The following code, based on @dpsanders 's hands-on Julia example seems to allocate much more than necessary, and is a lot slower as a result:
newton(f, f′, x) = x - f(x) / f′(x)
function do_newton(g, g′, x0)
x = x0
tolerance = 1e-15
while abs(g(x)) > tolerance
x = newton(g, g′, x)
end
return x
end
h(z) = z^3 - 1
h′(z) = 3z^2
function newton_fractal(width, step)
range = -width:step:width
L = length(range)
N = zeros(Complex{Float64}, L, L)
for I in CartesianRange(size(N))
a = range[I[1]]
b = range[I[2]]
z = b + a*im
N[I] = do_newton(h, h′, z)
# tolerance = 1e-15
# while abs(h(z)-0) > tolerance
# z = newton(h,h′,z)
# end
# N[I] = z
end
return N
end
M = newton_fractal(2.0,0.005)
@time M = newton_fractal(2.0,0.005)
Running the above code as-is results in:
1.877332 seconds (45.34 M allocations: 1.273 GiB, 1.57% gc time)

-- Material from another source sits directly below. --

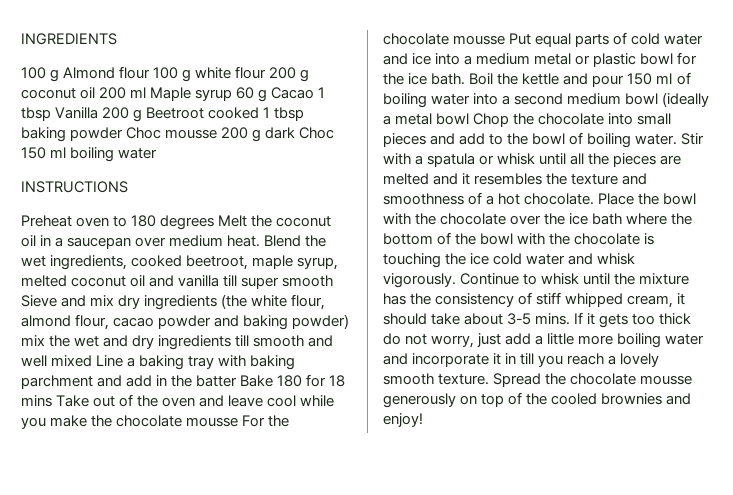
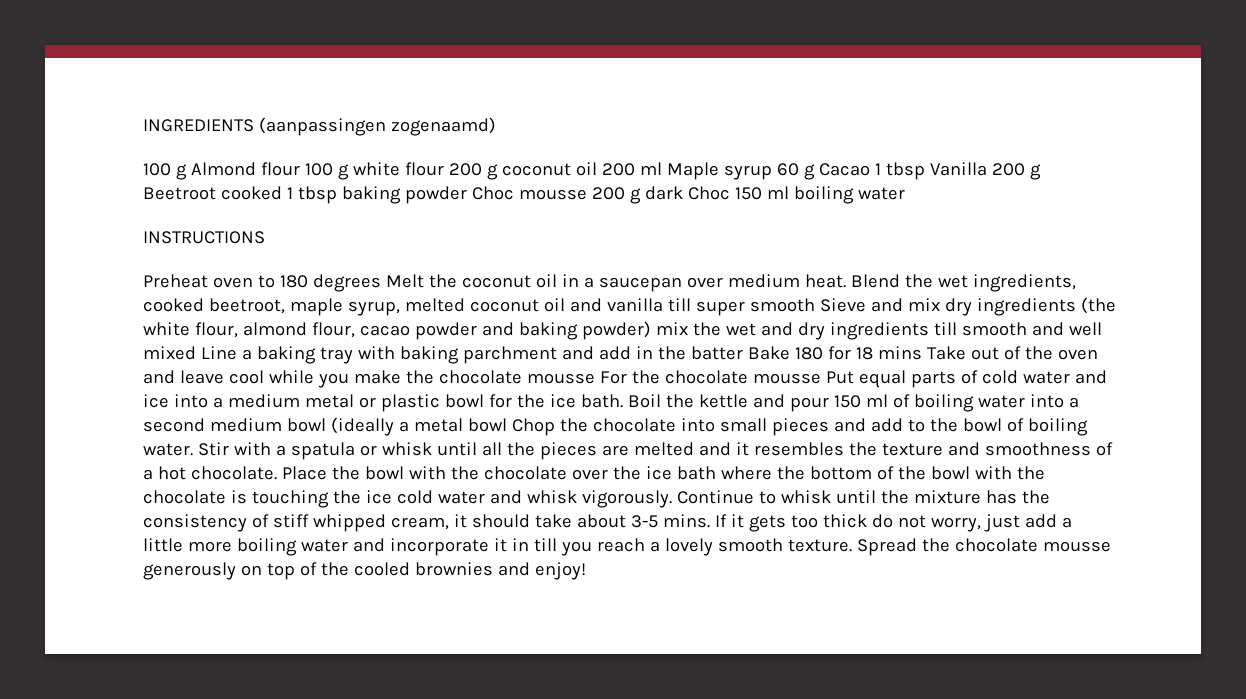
- INGREDIENTS
+ INGREDIENTS (aanpassingen zogenaamd)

However, if I “inline” the do_newton by uncommenting the commented lines, the picture is entirely different:
0.275165 seconds (86 allocations: 9.796 MiB)
And as I typed the “inline” above, I just realized that I could put @inline
in front of the do_newton
function, and then both versions magically perform the same. So actually it’s solved, but I struggled too long with this not to post it, and anyway it wouldn’t have been solved without typing out the text to explain the problem. Thanks for reading, and if anyone could explain why the difference is so huge that would also be interesting.